Meanwhile I will look into the 5.12 documentation. I am currently running the DriveOS 6.0.6 docker container.
Yes, that is the tutorial I followed to integrate my custom node into an app.
Could you give some pointers to what the error logs mean for jack_io_master or what could be the possible root causes the schedule manager is waiting for a client to connect even though the 1st line of the jack_io_master logs show that the schedule manager is connected to this client. Thanks.

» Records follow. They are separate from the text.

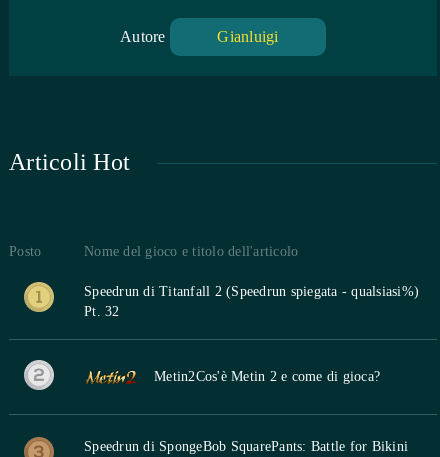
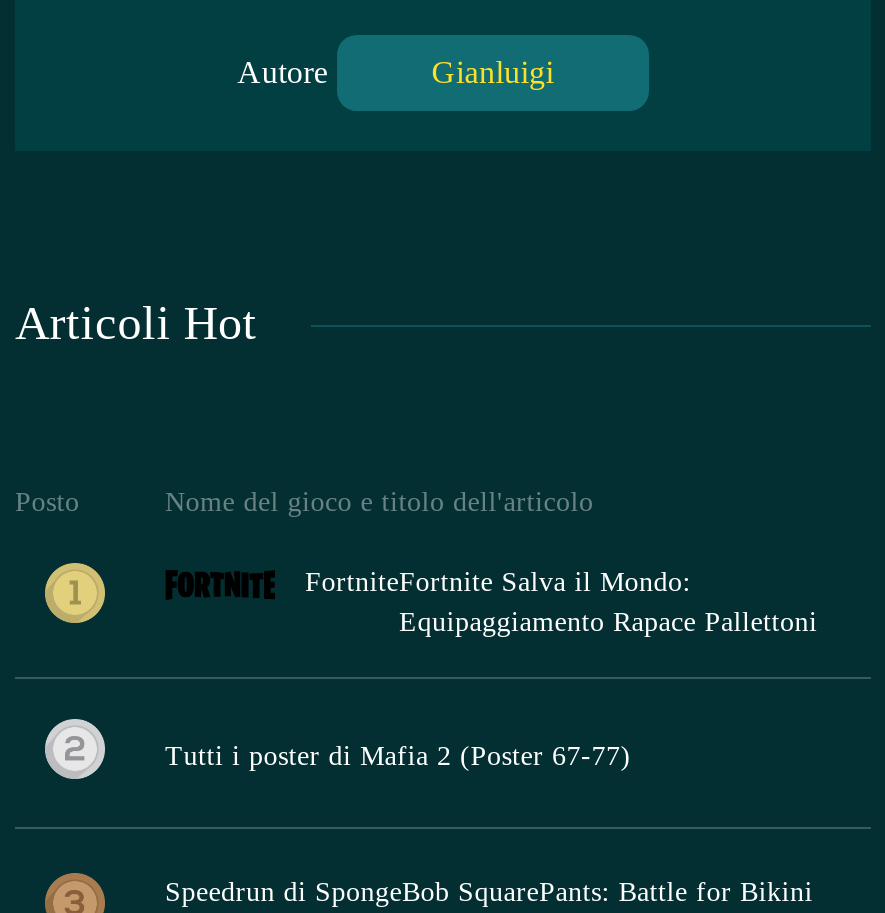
- Speedrun di Titanfall 2 (Speedrun spiegata - qualsiasi%)
- Pt. 32
+ FortniteFortnite Salva il Mondo:
+ Equipaggiamento Rapace Pallettoni

- Metin2Cos'è Metin 2 e come di gioca?
+ Tutti i poster di Mafia 2 (Poster 67-77)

Also, looking at 5.12 documentation, the command to run the sample application is ’ sudo /usr/local/driveworks/bin/run_cgf_demo.sh but in driveos 6.0.6 this script does not exist. The script given in driveos 6.0.6 for demo pipeline does not work inside the docker container. nvidia-smi shows the GPU and cuda, and the container has access to the display. I haven’t made a custom dockerfile, i’m directly using the container from NGC.
Dear @stefan65,
We have not tested CGF Demo in docker. Could you check the steps in presentation as reference to run the sample on target and give a try and share complete logs in case issues? CGF-presentation.pdf (1.2 MB)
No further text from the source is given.